GIVEN DATA:
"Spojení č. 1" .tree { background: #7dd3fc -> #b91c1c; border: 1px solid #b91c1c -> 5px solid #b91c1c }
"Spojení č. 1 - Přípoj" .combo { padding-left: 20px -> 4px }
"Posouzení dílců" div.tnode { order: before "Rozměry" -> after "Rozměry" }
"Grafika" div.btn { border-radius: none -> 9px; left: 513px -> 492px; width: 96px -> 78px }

---

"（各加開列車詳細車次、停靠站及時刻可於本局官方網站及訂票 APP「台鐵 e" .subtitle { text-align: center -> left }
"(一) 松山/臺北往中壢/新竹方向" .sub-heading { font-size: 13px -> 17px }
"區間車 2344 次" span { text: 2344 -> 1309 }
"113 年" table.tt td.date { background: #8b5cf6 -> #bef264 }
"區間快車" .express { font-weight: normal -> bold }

EXERCISE PROMPT: For the string "Spojení", find every line of the material that contains it, and copy each one.

YOUR RESPONSE:
"Spojení č. 1" .tree { background: #7dd3fc -> #b91c1c; border: 1px solid #b91c1c -> 5px solid #b91c1c }
"Spojení č. 1 - Přípoj" .combo { padding-left: 20px -> 4px }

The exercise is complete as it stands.